All-time great NFL players react to potential history for Patrick Mahomes in Super Bowl LIX

Patrick Mahomes during media availability
Patrick Mahomes listens to a question from the media on Feb. 6 in New Orleans, three days before Super Bowl LIX. (Amanda Pirkowski/MEDILL)

By Brendan Lunga
Medill Reports

NEW ORLEANS – To all-time greats Jeff Saturday and Warren Moon, the implications of Super Bowl LIX are clear. 

Patrick Mahomes has the opportunity to do something no other NFL QB has ever done — win three consecutive Super Bowls.

And in their eyes, a win Sunday would cement his place among the greatest players in NFL history.

“They get three in a row, you got to put this as the greatest dynasty in the sport,” said Saturday, who won his lone ring in Super Bowl XLI as a center for Hall of Fame quarterback Peyton Manning.

“You’d (have) to say that there’s no other quarterback who has ever had this great a start for the first seven years of his career,” said Moon, a Hall of Fame quarterback who never hoisted the Lombardi Trophy during his 17-year NFL career.

After winning Super Bowl LVIII last season, Mahomes became just the eighth quarterback in NFL history to win back-to-back Super Bowls.
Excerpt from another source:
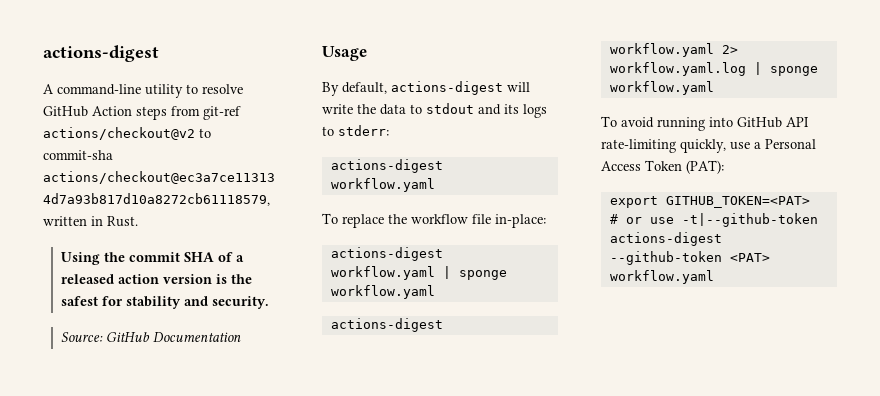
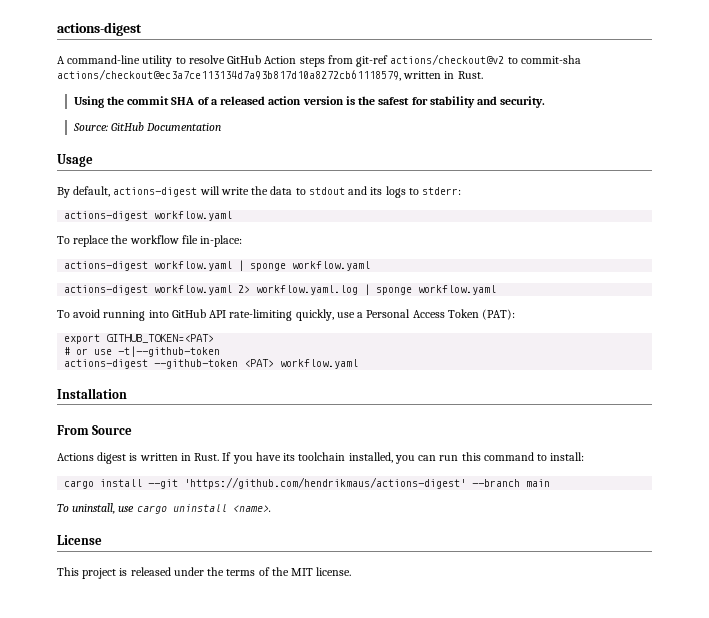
(714, 277) none -> [57,388,127,399] [57,425,133,435] [57,452,585,464] [64,477,551,489] [57,503,271,514] [57,535,102,545] [57,567,352,579] // Installation // From Source // Actions digest is written in Rust. If you have its toolchain installed, you can run this command to install: // cargo install --git 'https://github.com/hendrikmaus/actions-digest' --branch main // To uninstall, use cargo uninstall <name>. // License // This project is released under the terms of the MIT license.

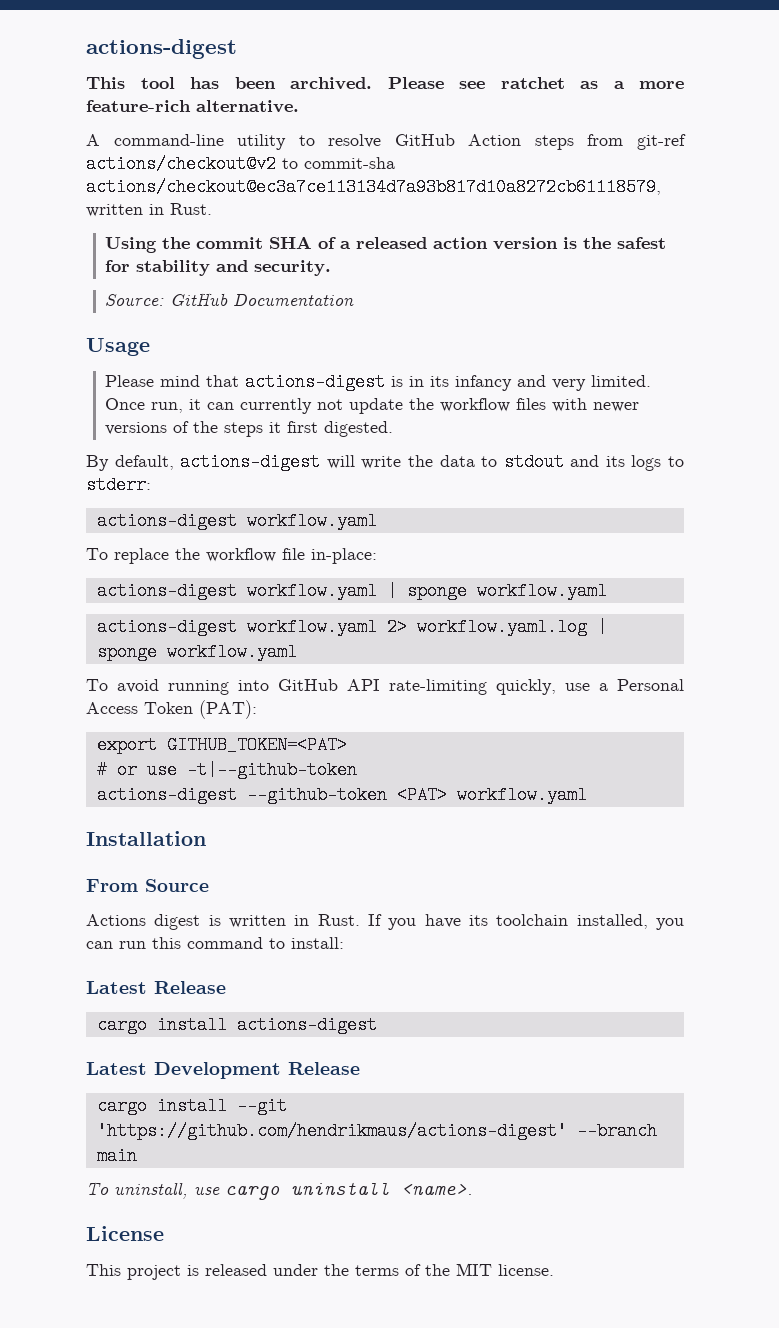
[57,22,142,36] actions-digest -> [86,39,237,59] [86,77,684,90] [86,100,299,113] actions-digest // This tool has been archived. Please see ratchet as a more feature-rich alternative.
(93, 160) none -> [105,373,652,391] [105,398,640,414] [105,421,394,437] // Please mind that actions-digest is in its infancy and very limited. Once run, it can currently not update the workflow files with newer versions of the steps it first digested.
(585, 456) none -> [86,981,226,994] [96,1016,377,1034] [86,1062,360,1079] // Latest Release // cargo install actions-digest // Latest Development Release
With each new feat he achieves in his career, the quarterbacks Mahomes once trailed on the all-time list move closer within his reach.

And they’re taking notice.

“It’s tough to get to where they are,” former 49ers and Chiefs quarterback Joe Montana said. “And he’s obviously having a great career.”
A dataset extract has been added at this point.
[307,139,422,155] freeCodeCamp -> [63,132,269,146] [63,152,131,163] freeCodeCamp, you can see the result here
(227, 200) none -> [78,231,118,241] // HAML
A win Sunday would tie Mahomes with Montana and Terry Bradshaw for the second-most Super Bowl wins of all time among quarterbacks with four. Montana won back-to-back in Super Bowls XXIII and XXIV. Bradshaw did it twice, in Super Bowls IX and X as well as XIII and XIV.

Neither was able to complete the three-peat.
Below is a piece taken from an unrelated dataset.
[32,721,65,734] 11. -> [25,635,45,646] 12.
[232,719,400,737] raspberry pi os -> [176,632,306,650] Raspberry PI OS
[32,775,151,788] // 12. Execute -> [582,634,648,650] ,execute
“I found it hard because I was tired — emotionally and mentally,” Bradshaw said. “It’s so hard to win a Super Bowl. And then you win one back-to-back, and you’re just like, ‘Oh man, I got to do it again?’”

Bradshaw said as a player, he would go into a deep depression after the Super Bowl. It would take him a couple of weeks, if not longer, to get out of it. 

Slowly, he said he would overcome his emotional and physical exhaustion. He wouldn’t pick up a football until June. The pressure of winning another Super Bowl would wear him down.

“In the parade, you go downtown and they’re not hollering, ‘Good luck, hope you win it next year,’” Bradshaw said. “It’s, ‘You better win it next year.’”

Of the eight quarterbacks to win back-to-back Super Bowls, none has been able to even reach the big game in the following season. Mahomes became the first to do so when the Chiefs beat the Bills, 32-29, in this year’s AFC championship. 

Appearing in Super Bowl LIX will also make Mahomes the first quarterback to play in five Super Bowls before his 30th birthday. Should he win, he’ll become the first to win four of them by age 29.

The start of Mahomes’ career has been nothing short of historic. And for Montana, that won’t change whether Mahomes secures the NFL’s first three-peat or not.

“I don’t think he needs any more for his legacy,” Montana said. “But it’d never hurt.”

What was once expectations for Mahomes have now become reality. He has already earned his place among the all-time great quarterbacks, and a win Sunday would only vault him closer to the top. 

But in Bradshaw’s estimation, no matter what happens in Super Bowl LIX, Mahomes would continue to be behind Tom Brady as the greatest of all time. Seven rings will still be a long way to go.

“Best ever?” Bradshaw said. “No way am I going to say that.”

Even so, Mahomes is only 29 years old. As he was sure to point out during media availability Thursday, he won’t even be in his 40s a decade from now. 

A GOAT debate between Mahomes and Brady may certainly be on the horizon. But Mahomes has his eyes focused on Sunday, when a Super Bowl — and history — await. 

“When I look back at my career, I’ll look back and think it’s all the more amazing to be mentioned with some of these names I’ve been mentioned with,” Mahomes said. “But more than anything, I just want to maximize the opportunity that I have here.”